INSTRUCTIONS FOR THE TASK
Using the listing below, please print exactly the lines from the one with "color: #c2410c ->" through the one with "example: 16V ER". Leave out every picture.

DATASET

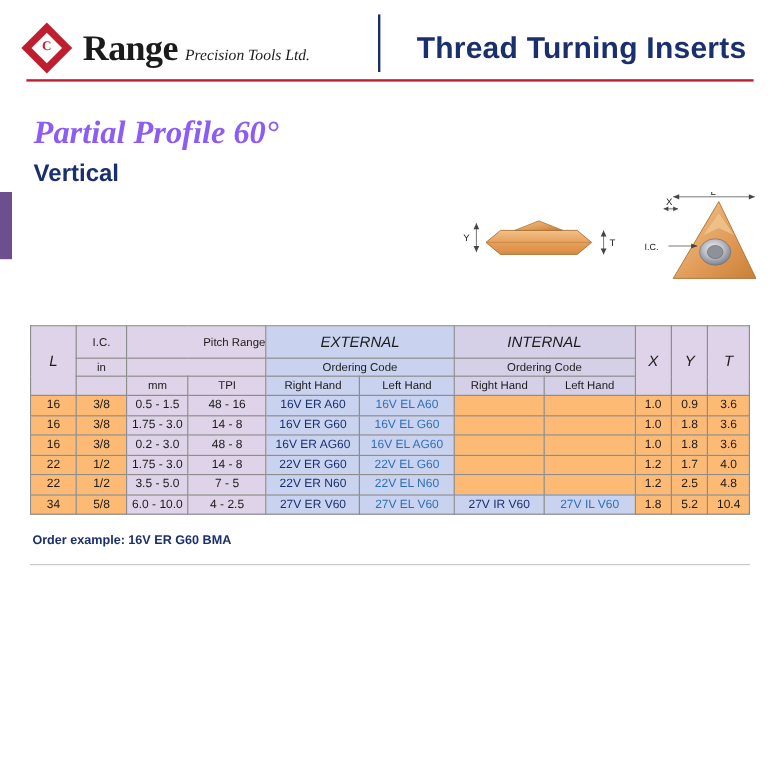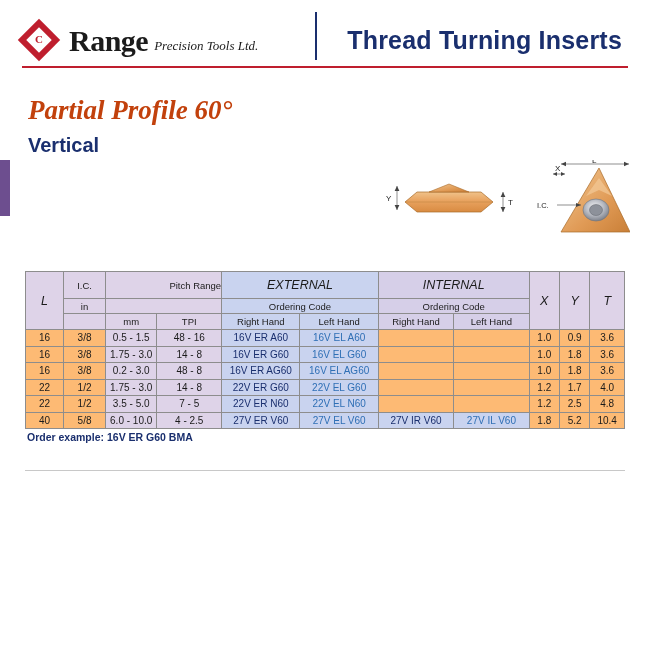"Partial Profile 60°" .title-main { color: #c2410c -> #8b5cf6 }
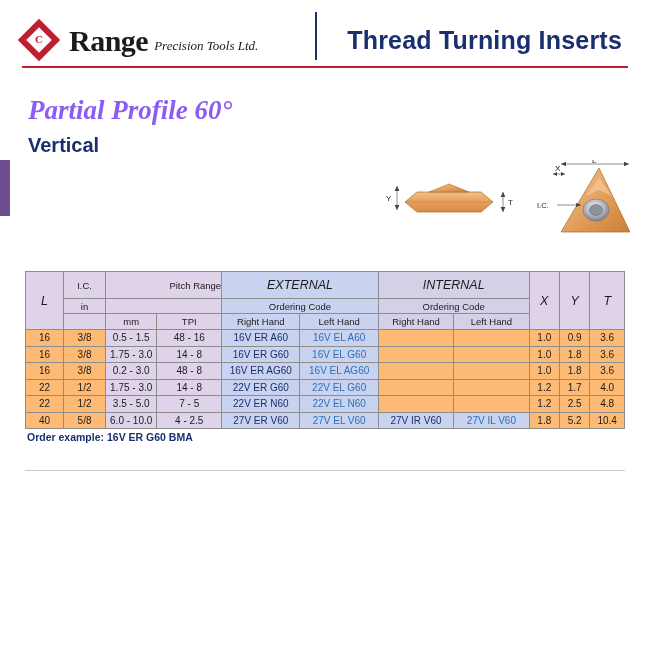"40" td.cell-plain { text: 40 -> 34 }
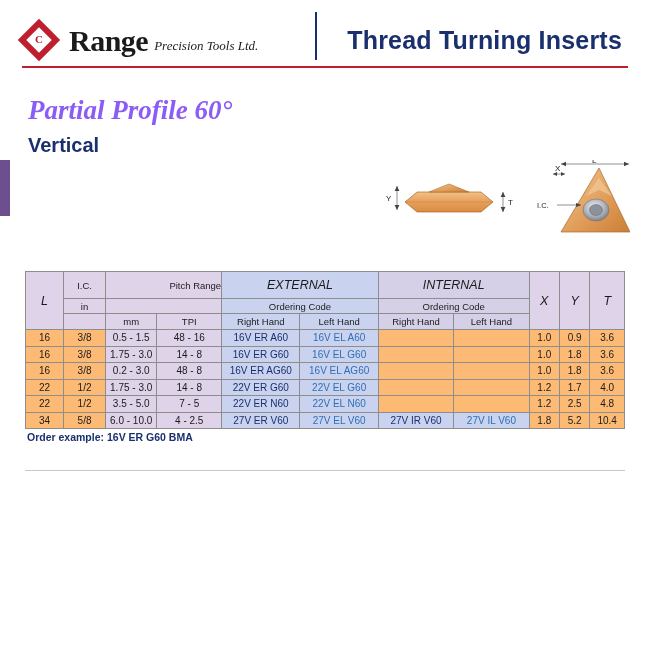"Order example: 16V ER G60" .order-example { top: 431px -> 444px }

* * *

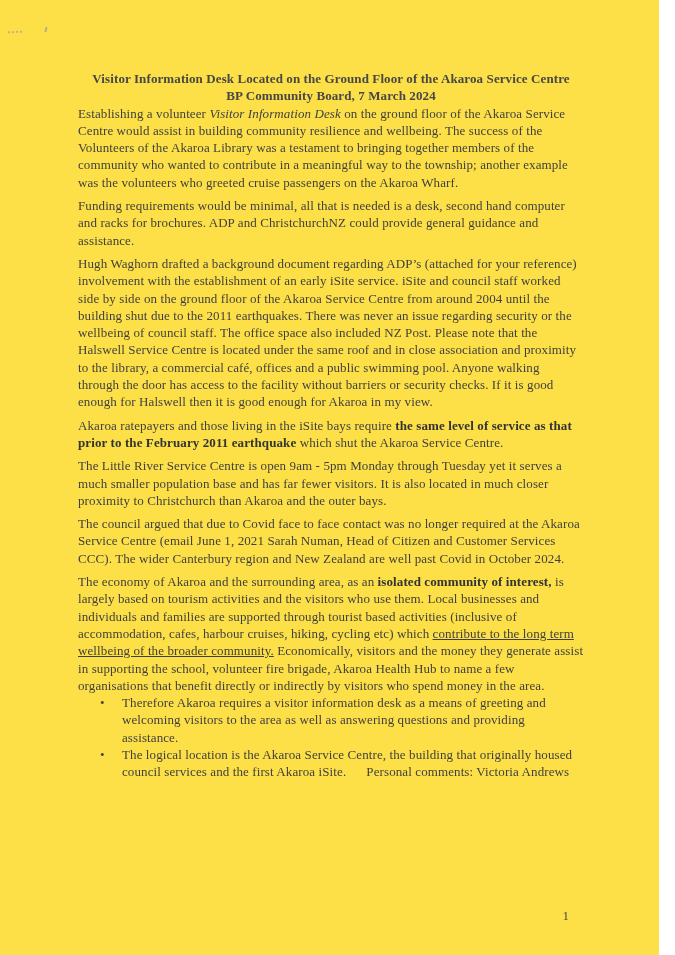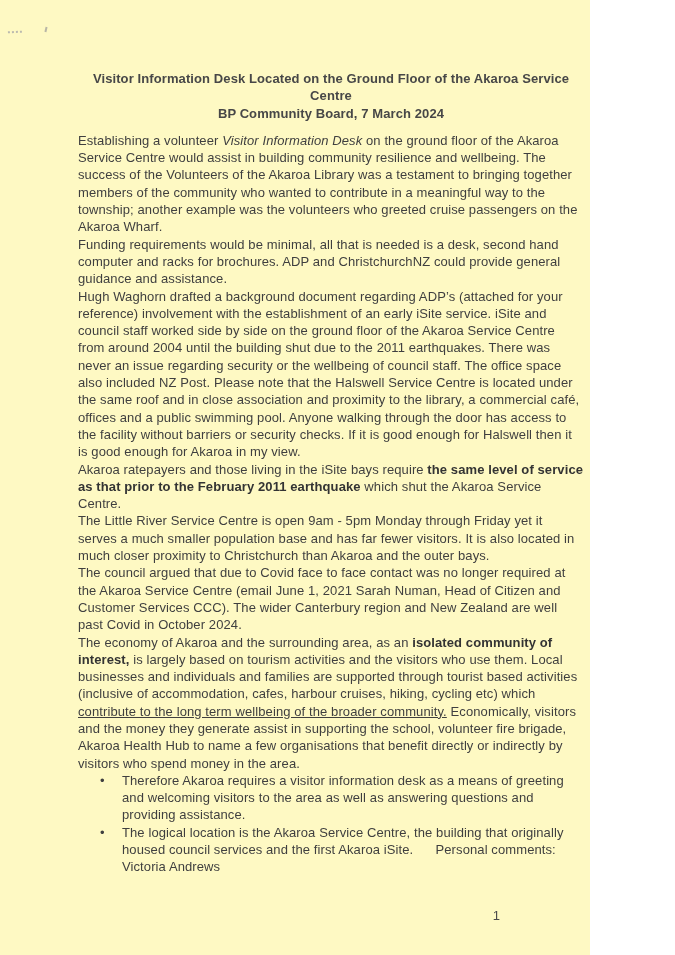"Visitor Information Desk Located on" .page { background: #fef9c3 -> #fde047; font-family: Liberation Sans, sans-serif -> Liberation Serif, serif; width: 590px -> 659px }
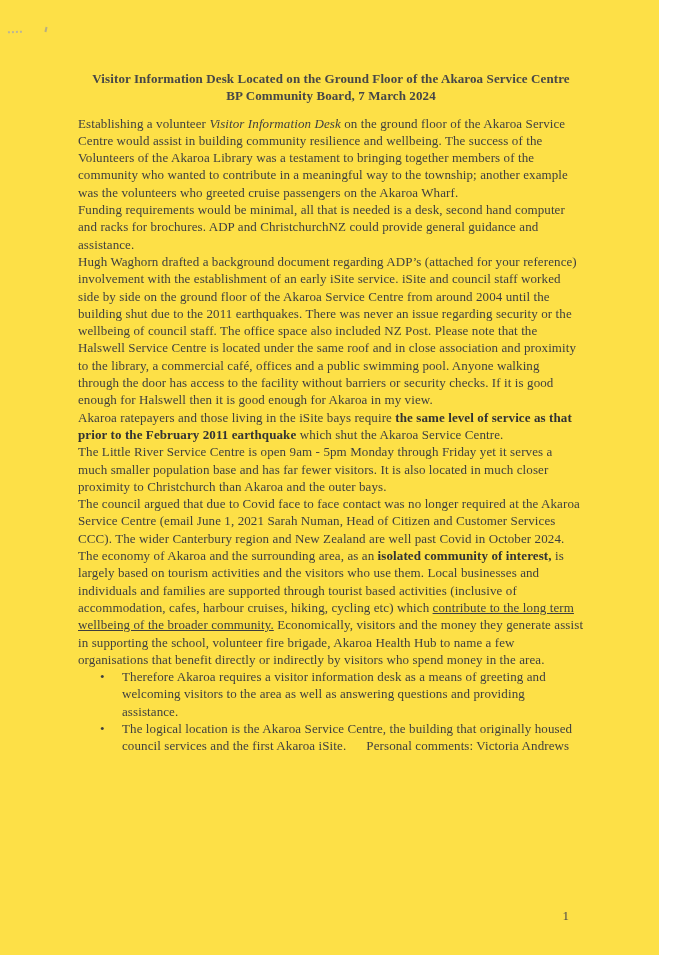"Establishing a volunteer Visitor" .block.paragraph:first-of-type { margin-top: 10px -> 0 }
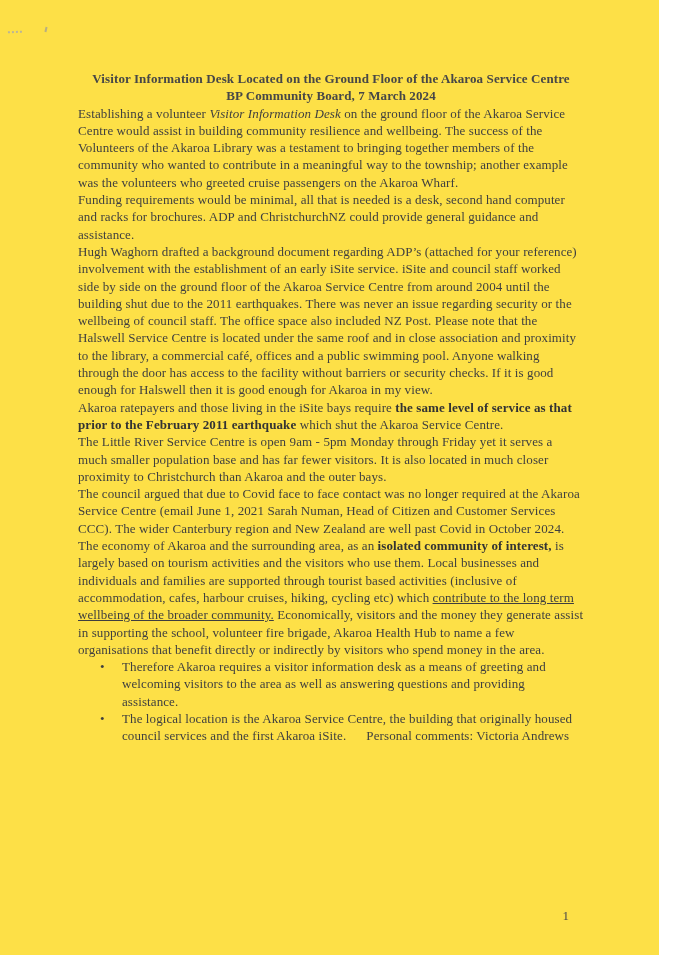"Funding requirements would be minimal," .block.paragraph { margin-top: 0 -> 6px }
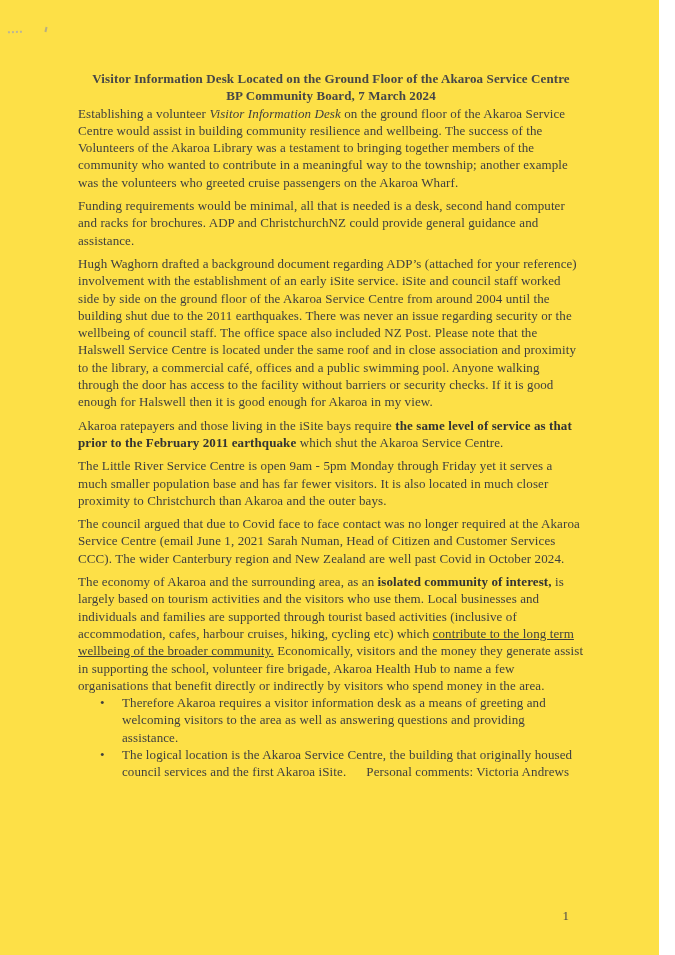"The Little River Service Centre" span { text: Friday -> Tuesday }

ANSWER BOX
"Partial Profile 60°" .title-main { color: #c2410c -> #8b5cf6 }
"40" td.cell-plain { text: 40 -> 34 }
"Order example: 16V ER G60" .order-example { top: 431px -> 444px }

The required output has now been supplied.